Terapi lain yang memperpanjang periode latensi adalah penggunaan antibiotik. Periode
laten secara signifikan lebih lama dalam kasus KPD prematur dikelola secara aktif dengan
antibiotik profilaksis. Untuk tujuan itu, salah satu rezim yang paling disukai adalah yang
direkomendasikan oleh Institut Nasional Kesehatan Anak dan Pembangunan Manusia
(NICHD). Pemberian ampisilin intravena (IV) dimulai pada 48 jam pertama, dan perawatan
pemeliharaan dengan amoksisilin atau erythromycin yang dilapisi enterik diberikan dalam 5
hari berikutnya. Dalam penelitian sebelumnya, di mana imipenem / cilastatin, diberikan
sebagai antibiotik spektrum luas untuk pasien KPD prematur, periode latensi dan morbiditas
perinatal dipengaruhi secara positif. Periode latensi diperpanjang selama 5 hari bila
dibandingkan dengan kelompok kontrol dalam penelitian tersebut. Meskipun satu penelitian
menunjukkan bahwa perpanjangan periode laten selama lebih dari 14 hari tidak memiliki efek
positif pada hasil neonatal, banyak obat yang mencoba memperpanjang periode latensi. 10-13
Namun, tidak ada yang seefektif kombinasi ampicillin plus L. casei rhamnosus.

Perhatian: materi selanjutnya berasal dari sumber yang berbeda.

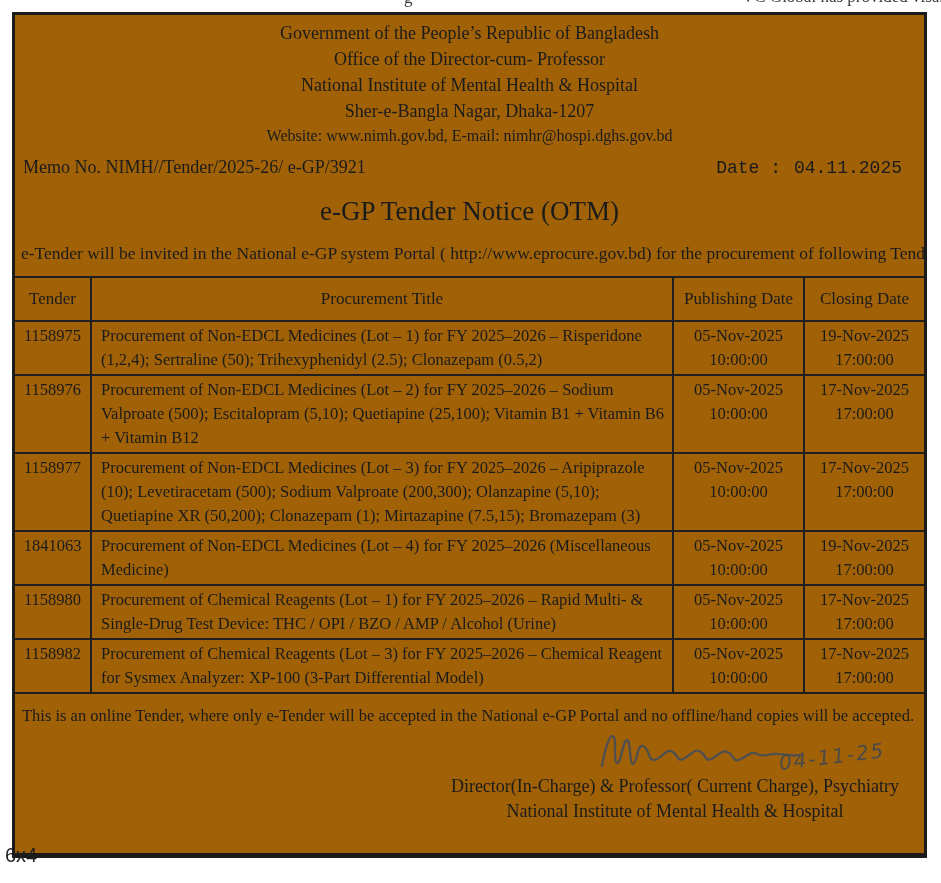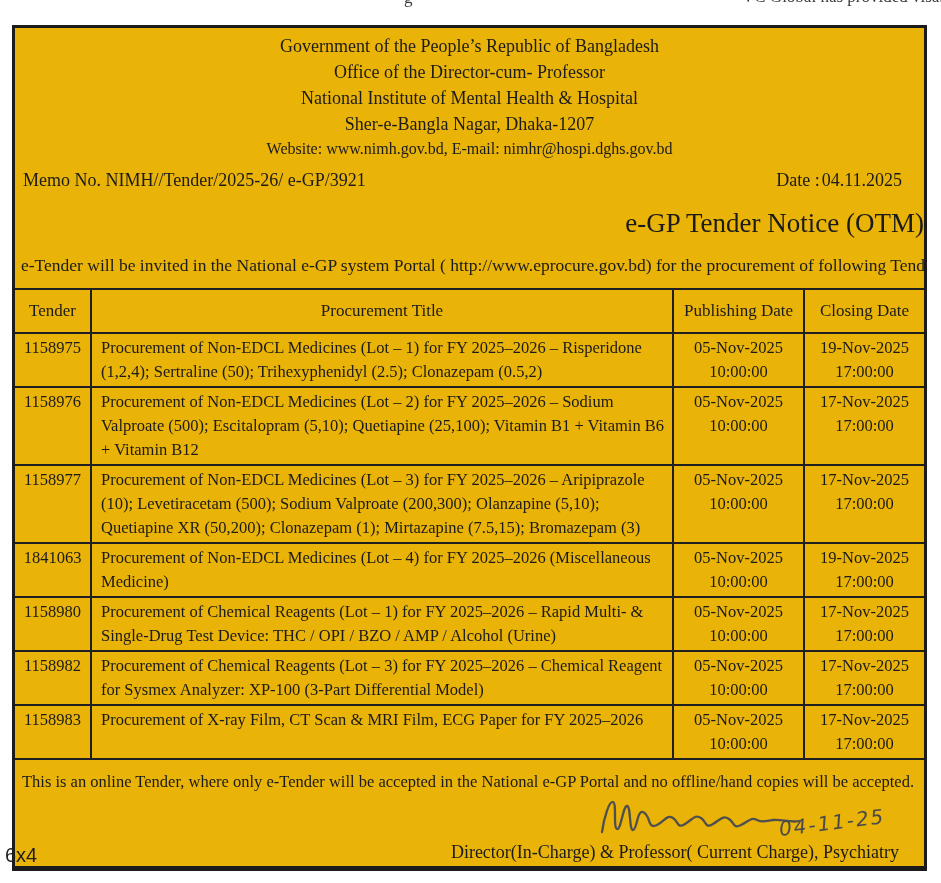--- a/index.html
+++ b/index.html
@@ -18,9 +18,9 @@
 
   
   .doc {
-    position:absolute; left:12px; top:25px; width:915px; height:846px;
+    position:absolute; left:12px; top:12px; width:915px; height:846px;
     border:3px solid #1b1b1b; border-bottom-width:5px;
-    background:#eab308; overflow:hidden; padding-top:5px;
+    background:#a16207; overflow:hidden; padding-top:5px;
   }
 
   .h-line { text-align:center; font-size:18px; line-height:26px; }

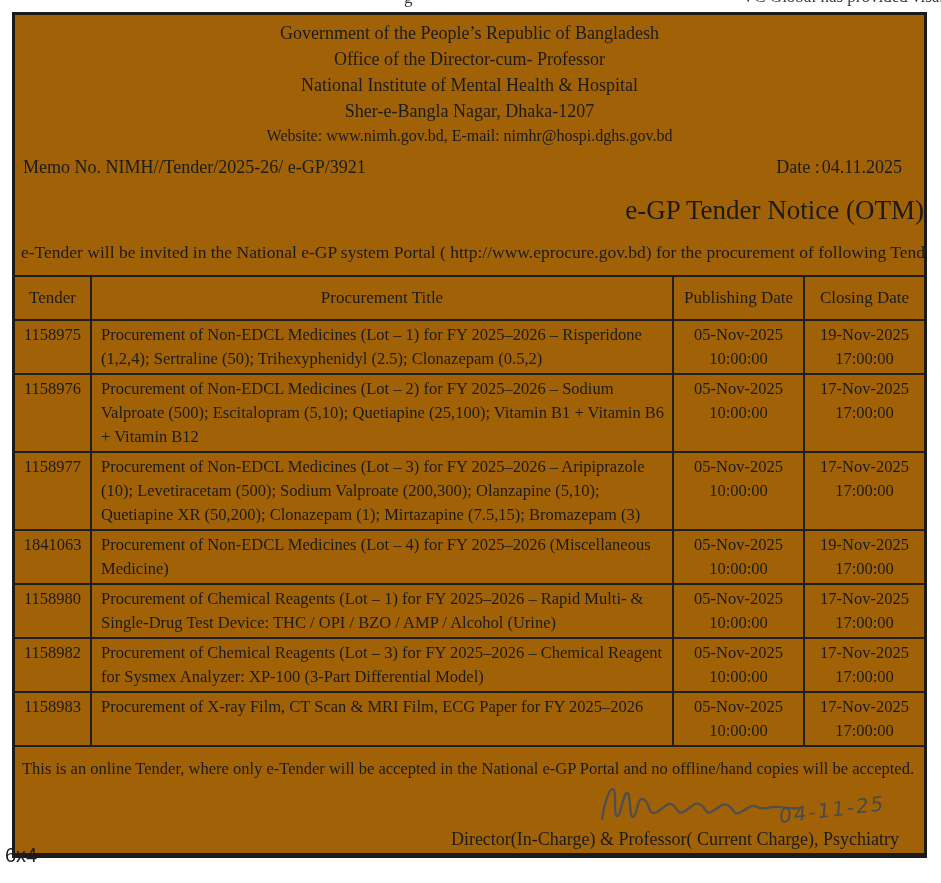--- a/index.html
+++ b/index.html
@@ -30,7 +30,7 @@
     display:flex; justify-content:space-between; align-items:baseline;
     font-size:18px; line-height:26px; margin:6px 22px 0 8px;
   }
-  .memo-date { display:flex; gap:2px; }
+  .memo-date { display:flex; gap:13px;font-family:Liberation Mono, monospace; }
 
   .notice-title { text-align:right; font-size:27px; line-height:36px; margin-top:12px; }
 

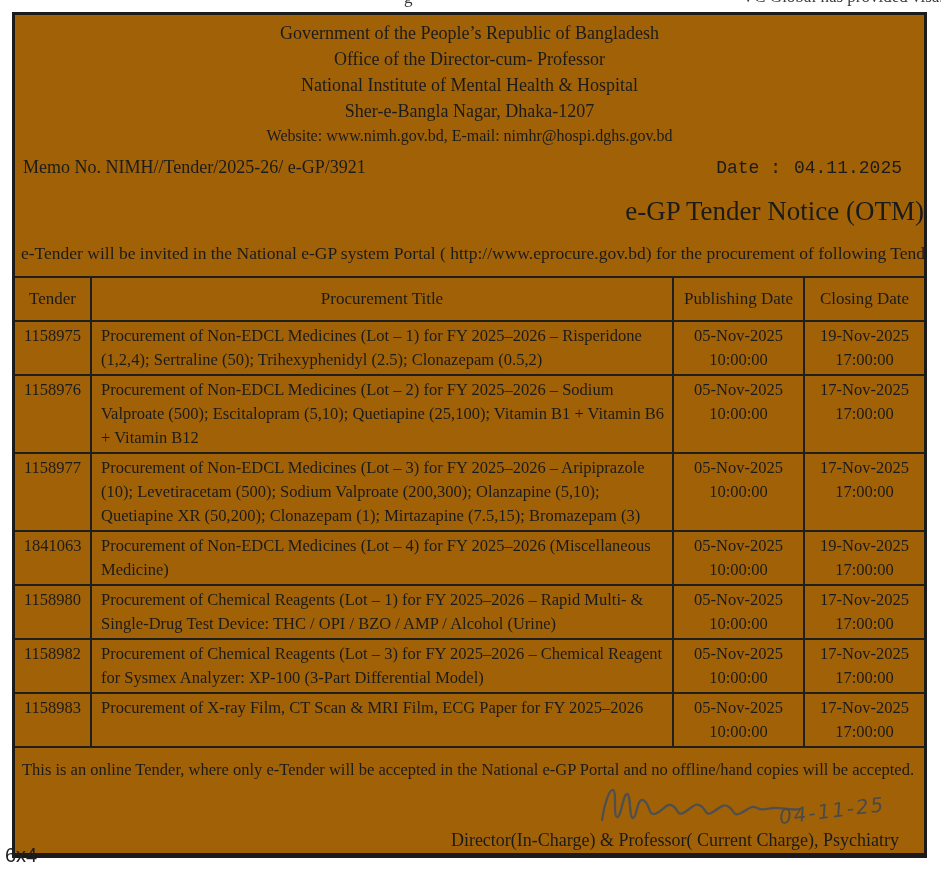--- a/index.html
+++ b/index.html
@@ -32,7 +32,7 @@
   }
   .memo-date { display:flex; gap:13px;font-family:Liberation Mono, monospace; }
 
-  .notice-title { text-align:right; font-size:27px; line-height:36px; margin-top:12px; }
+  .notice-title { text-align:center; font-size:27px; line-height:36px; margin-top:12px; }
 
   .intro { font-size:17.5px; line-height:25px; margin:12px 6px 0 6px; white-space:nowrap; }
 

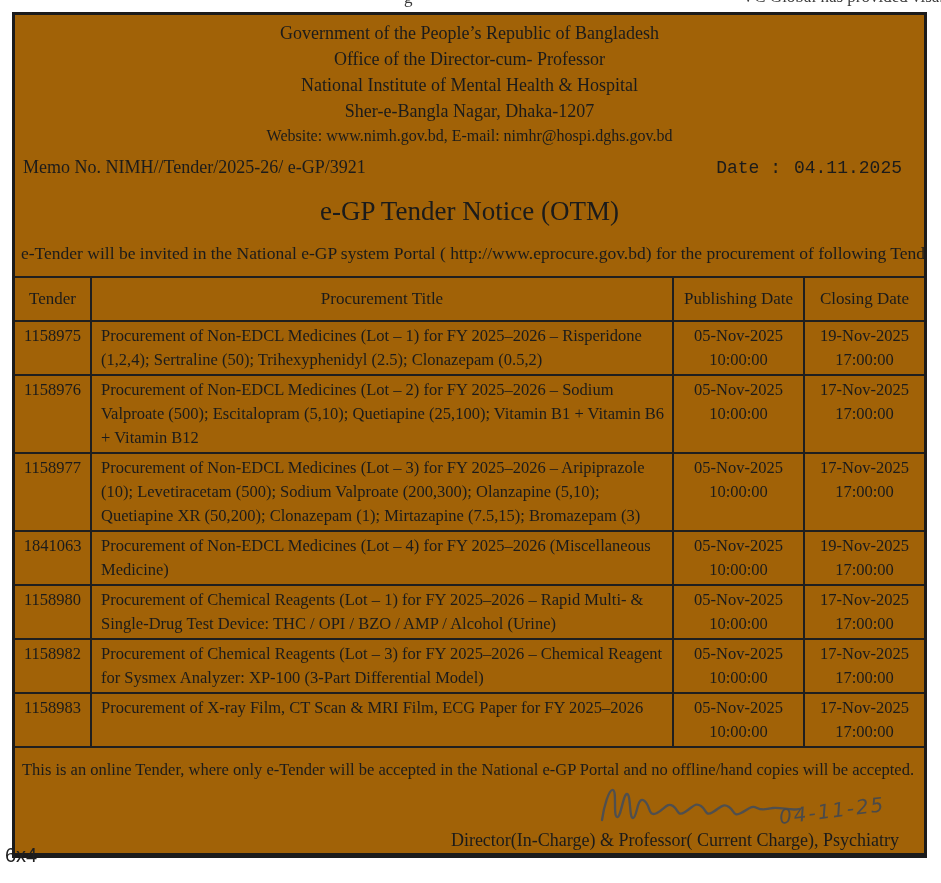--- a/index.html
+++ b/index.html
@@ -182,18 +182,6 @@
           <div>17:00:00</div>
         </td>
       </tr>
-      <tr>
-        <td class="c-id">1158983</td>
-        <td class="c-title">Procurement of X-ray Film, CT Scan &amp; MRI Film, ECG Paper for FY 2025–2026</td>
-        <td class="c-date">
-          <div>05-Nov-2025</div>
-          <div>10:00:00</div>
-        </td>
-        <td class="c-date">
-          <div>17-Nov-2025</div>
-          <div>17:00:00</div>
-        </td>
-      </tr>
     </tbody>
   </table>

Dalam penelitian kami, periode latensi adalah 12,3 ± 1,5 hari pada kelompok 1 dan 41,4
± 4,4 hari pada kelompok 2. Terapi antibiotik diberikan kepada kedua kelompok. Tidak ada
morbiditas infeksi ibu, seperti korioamnionitis, endometritis, atau infeksi luka, di antara pasien
yang memakai L. Casei Rhamnosus selain ampisilin profilaksis.
Mikroflora vagina adalah penghalang penting terhadap infeksi. Lactobacillus spp.

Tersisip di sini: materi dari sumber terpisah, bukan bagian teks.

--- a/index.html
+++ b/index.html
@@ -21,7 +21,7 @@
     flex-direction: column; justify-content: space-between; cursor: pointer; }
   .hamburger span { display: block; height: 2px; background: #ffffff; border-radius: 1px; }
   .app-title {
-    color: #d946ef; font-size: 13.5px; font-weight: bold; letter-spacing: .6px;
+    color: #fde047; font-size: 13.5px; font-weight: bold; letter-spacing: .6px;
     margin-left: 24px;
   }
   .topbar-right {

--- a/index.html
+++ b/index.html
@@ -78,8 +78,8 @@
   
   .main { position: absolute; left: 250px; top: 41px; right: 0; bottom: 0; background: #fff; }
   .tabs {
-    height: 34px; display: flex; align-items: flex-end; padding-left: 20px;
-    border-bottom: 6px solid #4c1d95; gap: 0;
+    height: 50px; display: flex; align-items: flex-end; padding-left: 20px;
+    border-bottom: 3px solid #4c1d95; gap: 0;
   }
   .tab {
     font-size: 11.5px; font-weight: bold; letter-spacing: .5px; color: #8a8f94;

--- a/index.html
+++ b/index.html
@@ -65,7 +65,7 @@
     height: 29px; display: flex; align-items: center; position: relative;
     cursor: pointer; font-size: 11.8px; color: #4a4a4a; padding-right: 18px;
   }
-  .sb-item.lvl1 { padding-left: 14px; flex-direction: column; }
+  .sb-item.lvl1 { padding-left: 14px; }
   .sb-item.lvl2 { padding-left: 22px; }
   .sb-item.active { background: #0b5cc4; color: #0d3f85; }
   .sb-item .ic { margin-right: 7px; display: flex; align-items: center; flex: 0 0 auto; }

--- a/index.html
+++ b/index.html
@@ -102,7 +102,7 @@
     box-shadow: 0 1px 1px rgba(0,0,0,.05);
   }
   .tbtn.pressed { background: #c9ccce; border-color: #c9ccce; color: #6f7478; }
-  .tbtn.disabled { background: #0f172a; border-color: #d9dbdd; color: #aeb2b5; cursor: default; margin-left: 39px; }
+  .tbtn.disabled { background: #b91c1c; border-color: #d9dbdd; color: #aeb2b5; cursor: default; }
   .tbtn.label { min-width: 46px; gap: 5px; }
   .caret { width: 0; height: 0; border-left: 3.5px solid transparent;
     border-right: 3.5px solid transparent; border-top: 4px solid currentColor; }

bekerja sebagai penghalang terhadap infeksi dalam sistem urogenital wanita dan memberikan
perlindungan kompetitif terhadap patogen potensial. Dengan demikian, penggunaan klinis dari
agen-agen probiotik, yang diklasifikasikan sebagai "A" untuk digunakan dalam kehamilan,
berpotensi menarik.
L. casei rhamnosus adalah agen farmakologis yang telah berhasil digunakan secara
komersial selama lebih dari 20 tahun. L. casei rhamnosus menghasilkan produk bernama
bacteriocin lactocin 160, yang menghambat pertumbuhan Gardnerella vaginalis di dalam
vagina.18 Lactocin 160 adalah produk anti mikroba yang cukup spesifik, sedikit iritasi, dan
aplikasi intravaginalnya dapat ditoleransi.19 Ini didistribusikan di membran sel dan
menginduksi aliran adenosin trifosfat. Dengan cara ini, ia membunuh mikroorganisme yang
terkait dengan vaginosis bakteri; Namun, itu tidak mempengaruhi mikroflora vagina yang
sehat.20 Penggunaan Lactocin 160 aman dan merupakan pengobatan yang efisien.

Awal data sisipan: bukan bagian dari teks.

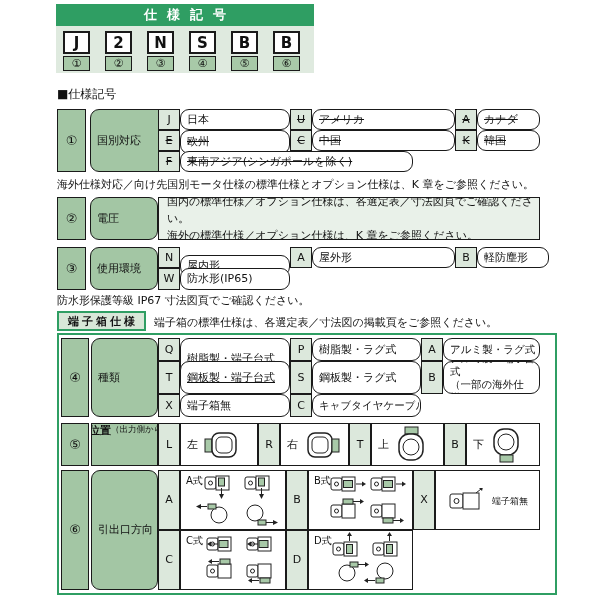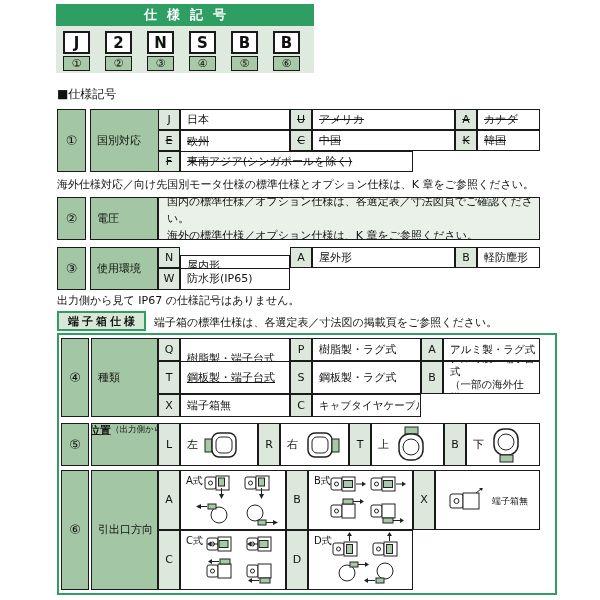--- a/index.html
+++ b/index.html
@@ -11,7 +11,7 @@
   .green{background:#a3c6a4;}
   .codebg{background:#dce8dc;justify-content:center;}
   .numbox{background:#a3c6a4;justify-content:center;font-size:13px;}
-  .pad{padding-left:6px;}
+  .pad{padding-left:6px;border-radius:9px;}
   .struck{text-decoration:line-through;}
   .note{position:absolute;font-size:11px;color:#111;white-space:nowrap;}
   .titlebar{background:#2f9e63;color:#fff;display:flex;align-items:center;justify-content:center;

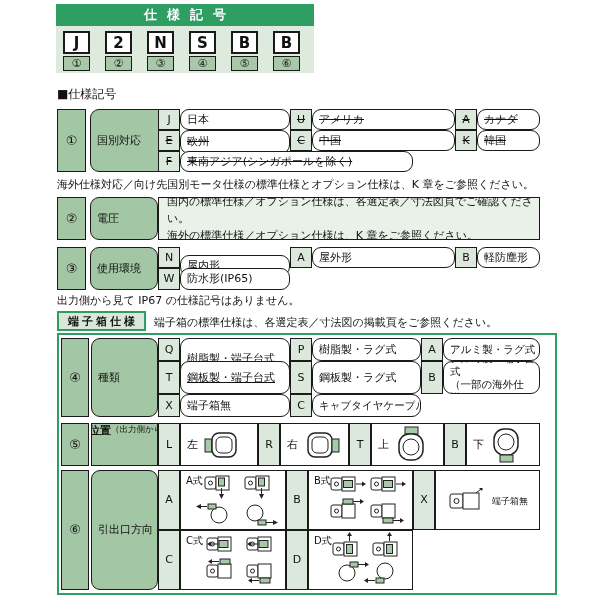--- a/index.html
+++ b/index.html
@@ -98,7 +98,7 @@
   <div class="cell codebg" style="left:290px;top:247px;width:22px;height:21px;">A</div>
   <div class="cell pad" style="left:312px;top:247px;width:143px;height:21px;">屋外形</div>
   <div class="cell codebg" style="left:455px;top:247px;width:22px;height:21px;">B</div>
-  <div class="cell pad" style="left:477px;top:247px;width:63px;height:21px;">軽防塵形</div>
+  <div class="cell pad" style="left:477px;top:247px;width:72px;height:21px;">軽防塵形</div>
   <div class="cell codebg" style="left:158px;top:268px;width:22px;height:22px;">W</div>
   <div class="cell pad" style="left:180px;top:268px;width:110px;height:22px;">防水形(IP65)</div>
 

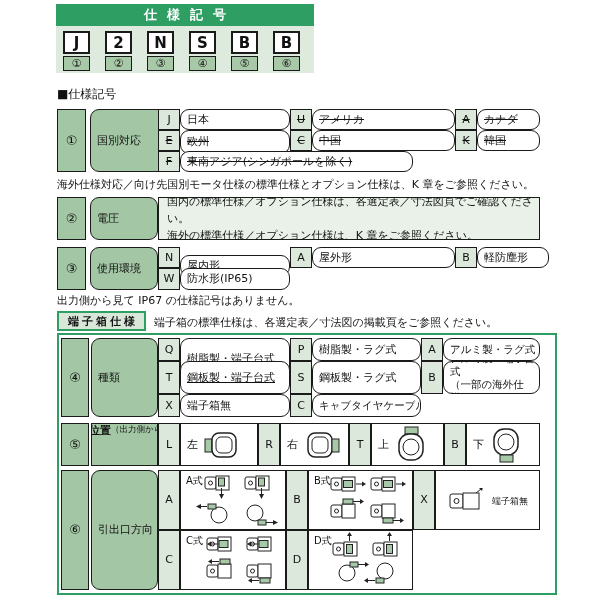--- a/index.html
+++ b/index.html
@@ -102,7 +102,7 @@
   <div class="cell codebg" style="left:158px;top:268px;width:22px;height:22px;">W</div>
   <div class="cell pad" style="left:180px;top:268px;width:110px;height:22px;">防水形(IP65)</div>
 
-  <div class="note" style="left:57px;top:293px;">出力側から見て IP67 の仕様記号はありません。</div>
+  <div class="note" style="left:57px;top:293px;">防水形保護等級 IP67 寸法図頁でご確認ください。</div>
 
   <div class="tag" style="left:57px;top:311px;width:89px;height:20px;">端子箱仕様</div>
   <div class="note" style="left:154px;top:315px;">端子箱の標準仕様は、各選定表／寸法図の掲載頁をご参照ください。</div>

Organisasi Pangan dan Pertanian / Organisasi Kesehatan Dunia mengevaluasi probiotik
dalam pedoman yang diterbitkan pada tahun 2002 dan menggambarkan L. casei rhamnosus
sebagai probiotik yang sehat dan bermanfaat, yang dapat berkoloni di ekosistem vagina.
KESIMPULAN
Kami telah menemukan bahwa penambahan L. casei rhamnosus ke ampisilin
menurunkan parameter laboratorium infeksi dan tingkat neonatal dan ibu yang merugikan.